Throughout the occupation, the Zabinski’s gave shelter to Jews who were escaping the Warsaw Ghetto. They hid the fugitives in animal enclosures and tunnels in the zoo, as well as in their own house. Jan was able to enter the Ghetto. He brought food into the Ghetto, and often helped smuggle people out. Towards the end of the war, Jan also fought in the Polish underground army and was, for a time, a prisoner of war. The Zabinski’s story is briefly told on the website of Yad Vashem, the Holocaust memorial in Israel. Diane Ackerman has done so much research and given a thorough accounting of the Zabinski’s heroism.
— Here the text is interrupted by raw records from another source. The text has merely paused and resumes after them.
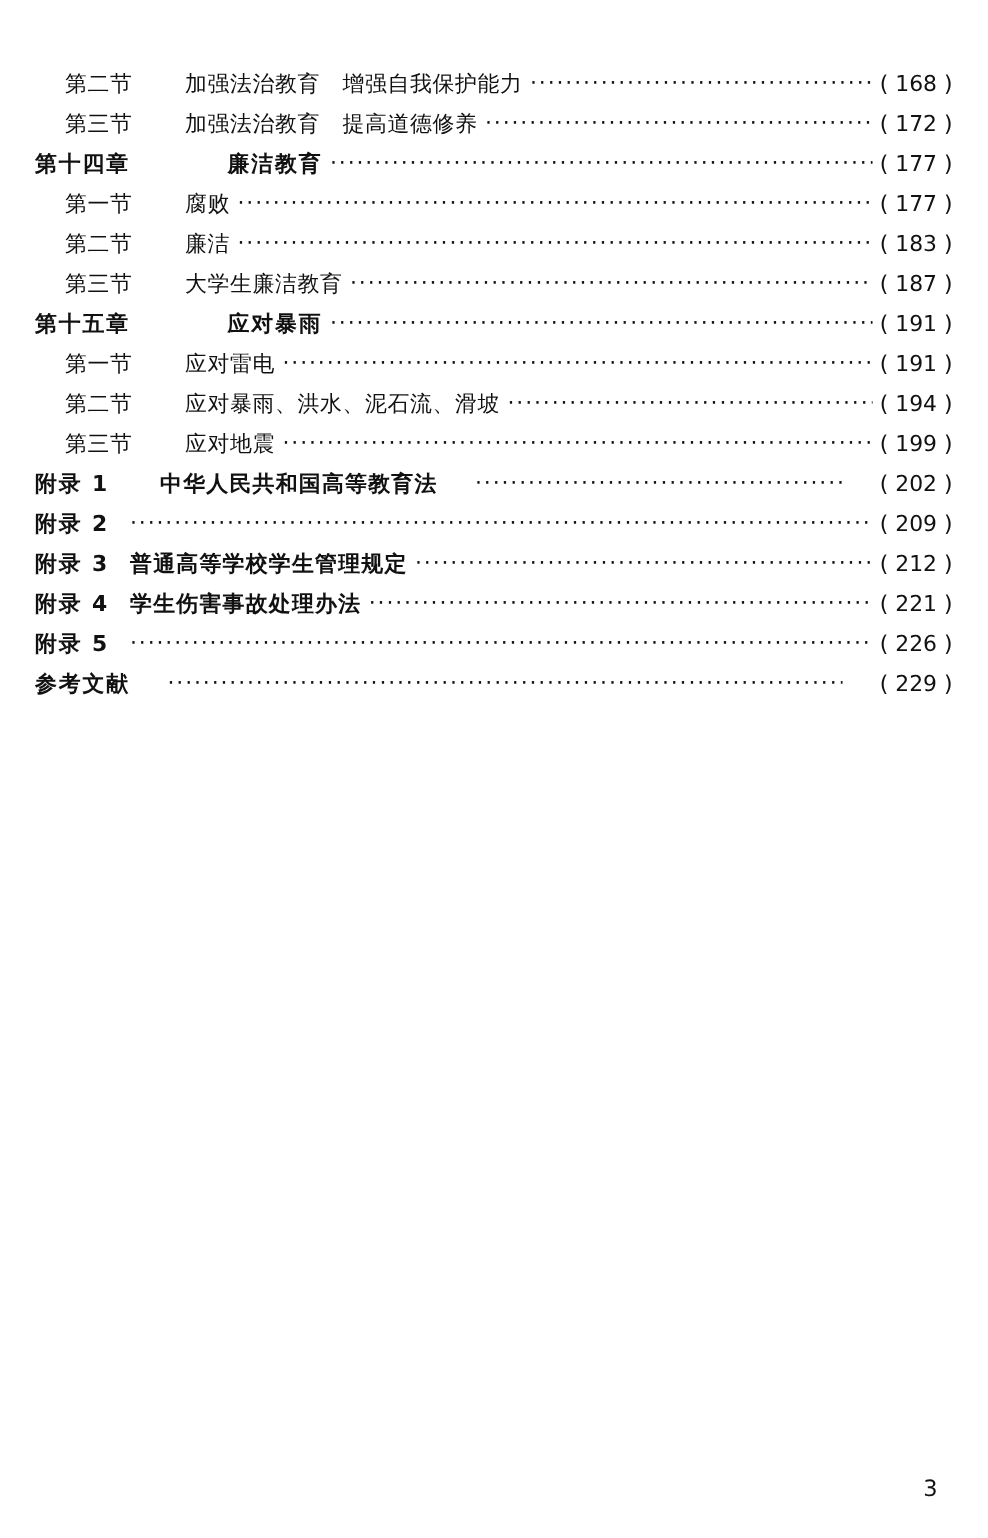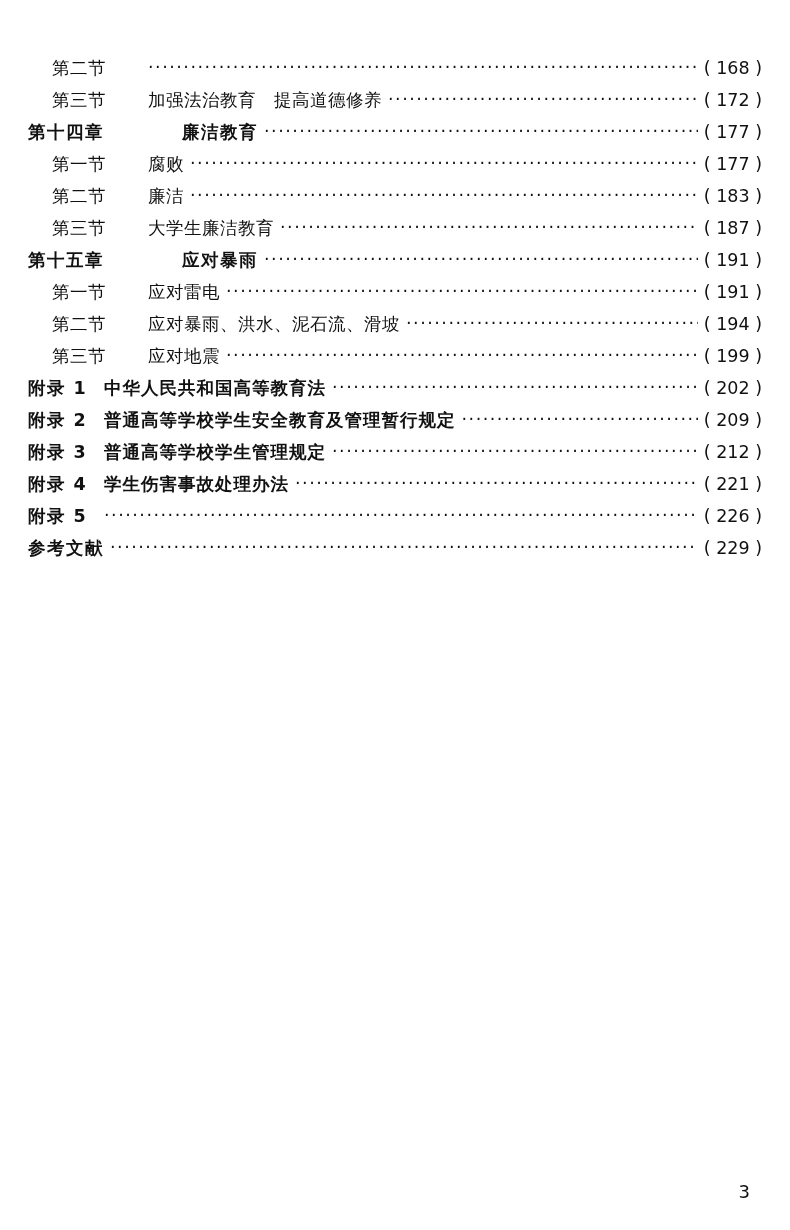--- a/index.html
+++ b/index.html
@@ -120,6 +120,7 @@
   <div class="toc" id="toc">
       <div class="toc-row lvl-section">
         <span class="label">第二节</span>
+        <span class="title">加强法治教育　增强自我保护能力</span>
         <span class="leader">·························································································</span>
         <span class="page-no">( 168 )</span>
       </div>

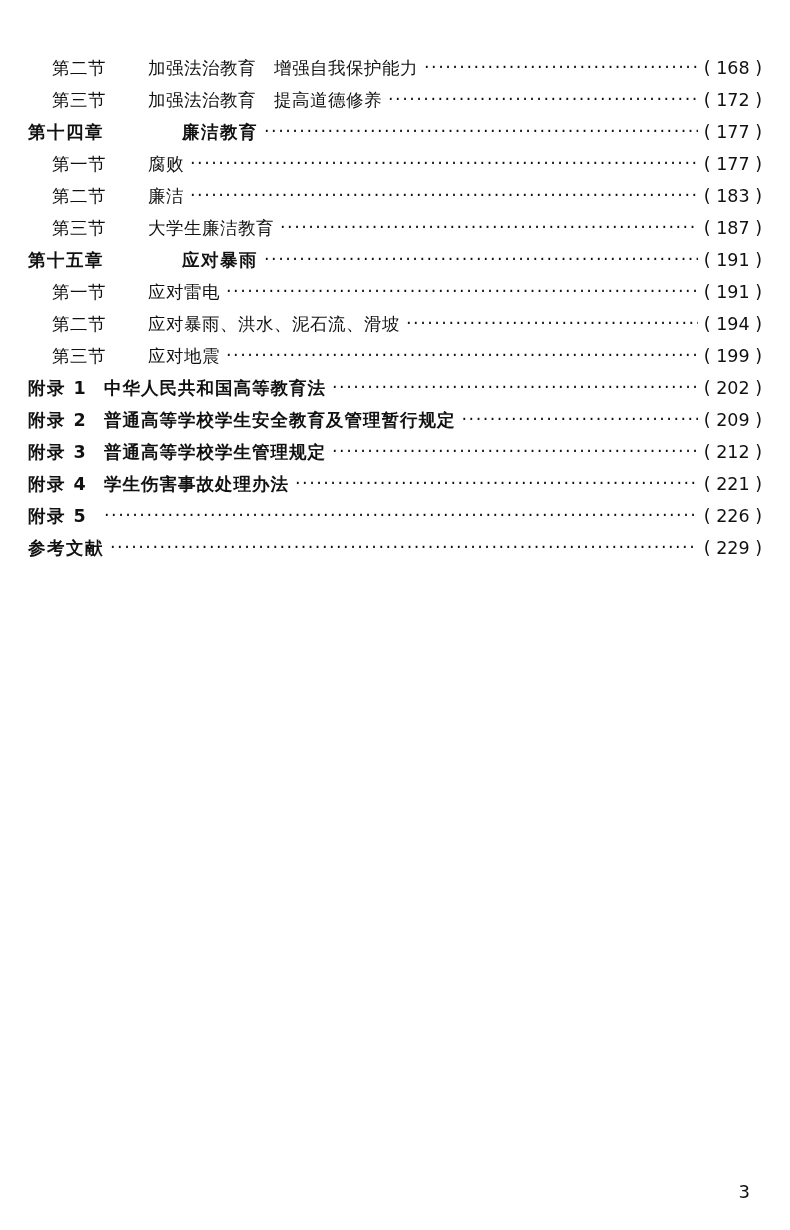--- a/index.html
+++ b/index.html
@@ -104,6 +104,7 @@
   }
   .gap-before {
     margin-top: 9px;
+    gap: 24px;
   }
   .folio {
     position: absolute;

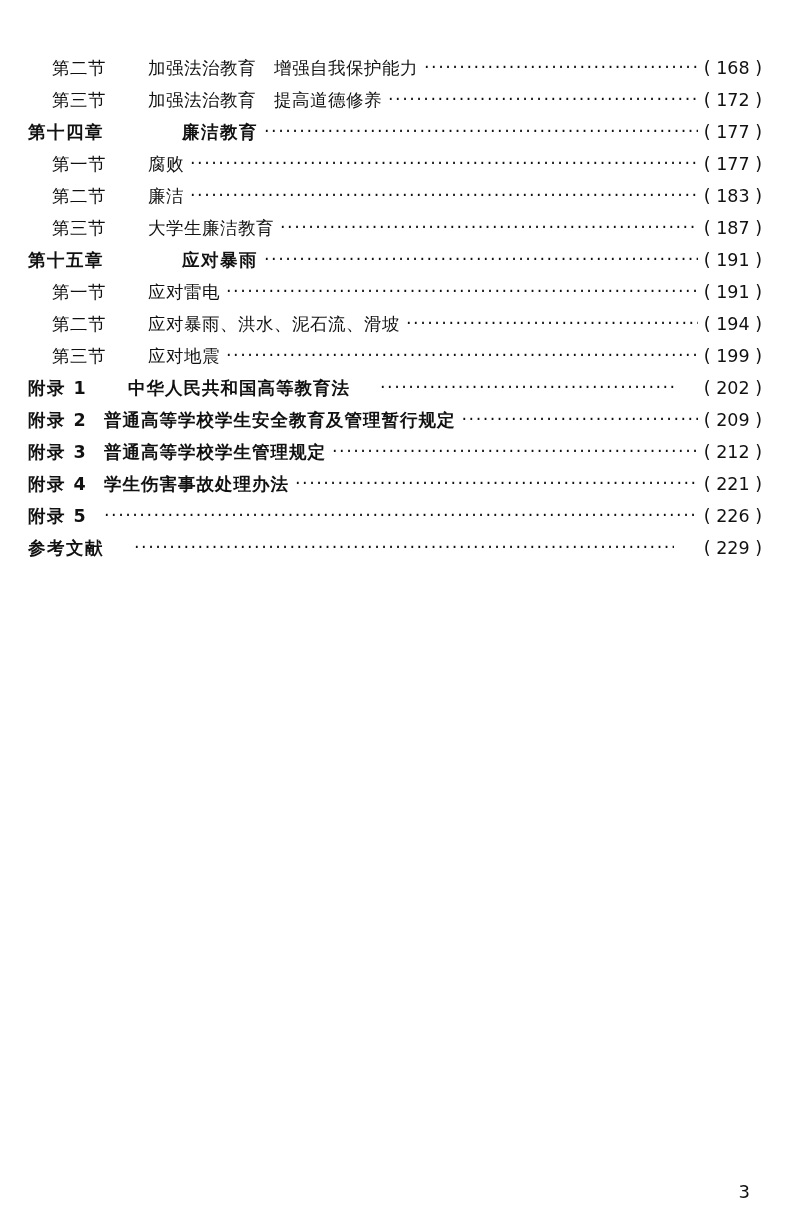--- a/index.html
+++ b/index.html
@@ -187,7 +187,6 @@
       </div>
       <div class="toc-row lvl-appendix">
         <span class="label">附录 2</span>
-        <span class="title">普通高等学校学生安全教育及管理暂行规定</span>
         <span class="leader">·························································································</span>
         <span class="page-no">( 209 )</span>
       </div>

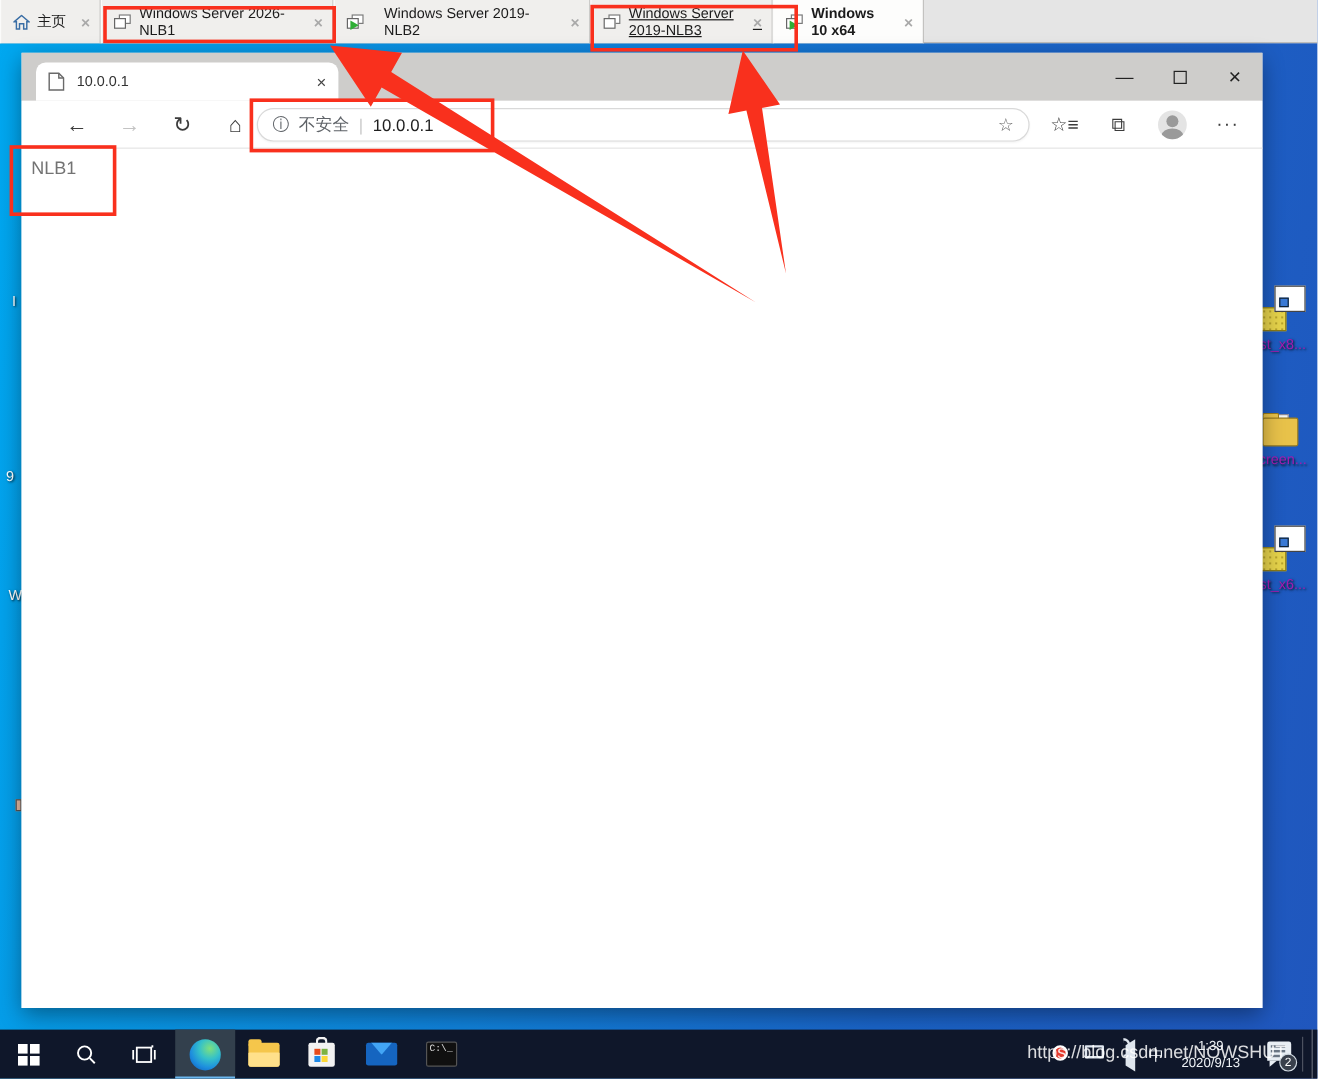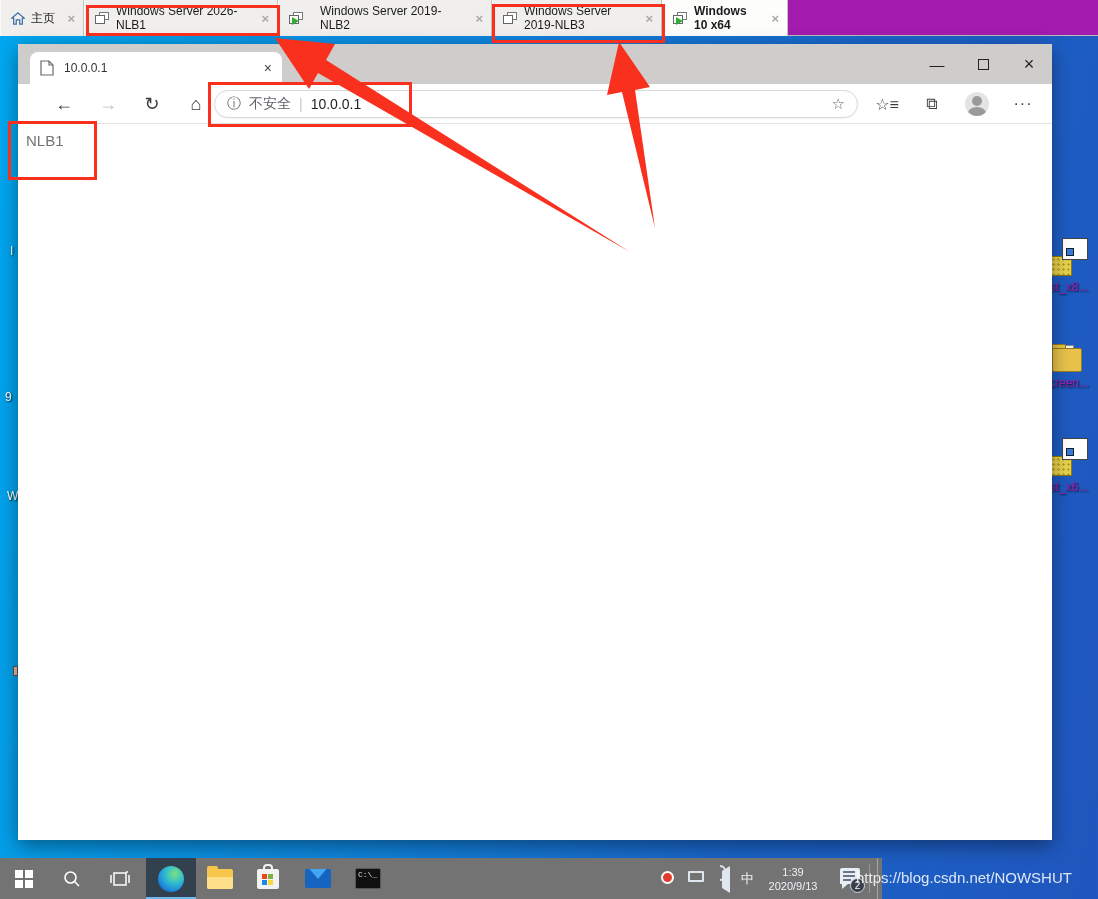--- a/index.html
+++ b/index.html
@@ -27,7 +27,7 @@
   .frag-ico { position:absolute; width:5px; height:10px; background:#e8b9a0; border:1px solid #555; z-index:1; }
 
   
-  .vmbar { position:absolute; left:0; top:0; width:1098px; height:36px; background:#a21caf; border-bottom:1px solid #bdbcba; display:flex; z-index:2; }
+  .vmbar { position:absolute; left:0; top:0; width:1098px; height:36px; background:#e5e5e5; border-bottom:1px solid #bdbcba; display:flex; z-index:2; }
   .vmtab { height:36px; display:flex; align-items:center; gap:6px; padding:0 8px 0 10px; font-size:12px; color:#1b1b1b;
     background:#f0efed; border-right:1px solid #c3c2c0; border-left:1px solid #fbfbfa; }
   .vmtab .vclose { margin-left:auto; color:#a9a9a9; font-size:13px; font-weight:bold; padding-left:6px; }

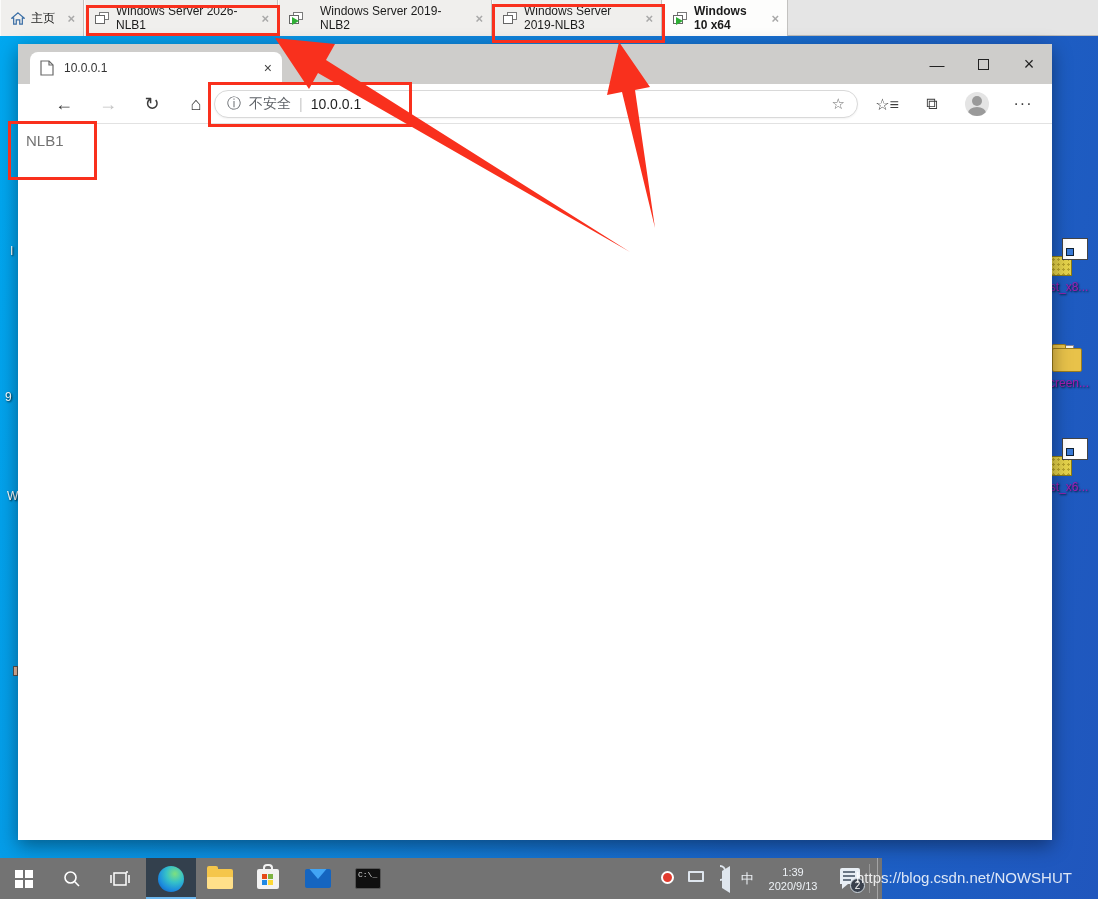--- a/index.html
+++ b/index.html
@@ -160,7 +160,7 @@
     <span>Windows Server 2019-NLB2</span>
     <span class="vclose">×</span>
   </div>
-  <div class="vmtab" style="width:170px;">
+  <div class="vmtab" style="width:152px;text-decoration:underline;">
     <span class="vmwin">
         <span class="r1"></span>
         <span class="r2"></span>

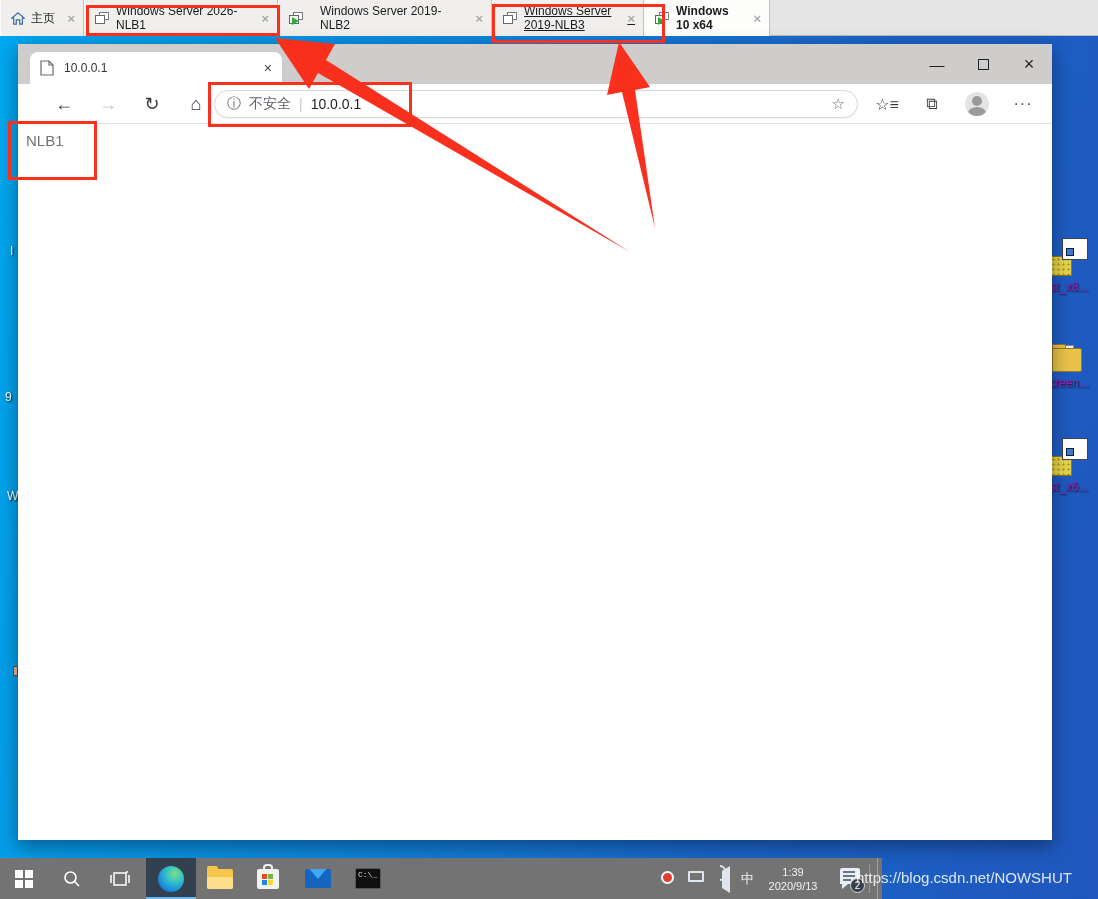--- a/index.html
+++ b/index.html
@@ -62,7 +62,7 @@
   .pg-head { margin:8px; font-size:15px; color:#737373; }
 
   
-  .taskbar { position:absolute; left:0; bottom:0; width:882px; height:41px; background:#737373; z-index:3; }
+  .taskbar { position:absolute; left:0; bottom:0; width:1098px; height:41px; background:#0f172a; z-index:3; }
   .tcell { position:absolute; top:0; width:48px; height:41px; display:flex; align-items:center; justify-content:center; }
   .tcell.active { background:#33404d; box-shadow:inset 0 -2px 0 #6cb8f0; }
   .winlogo { display:grid; grid-template-columns:8px 8px; grid-template-rows:8px 8px; gap:2px; }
Unfortunately for this very important book, it is not so well-written. It took me a long time to get into reading it. I really had to plow on through the first few chapters. I only bothered because this was a selection for my book club. it would have been much more interesting if Ackerman had spent more time on the details of how the Zabinski’s helped the Jews. And if we had more information about the people they helped, it would have been more interesting. There are some photos in the book. I do think that a map of Warsaw during the occupation would have been helpful, as well as a map of the zoo.
To summarize-important, yes. A good read-no.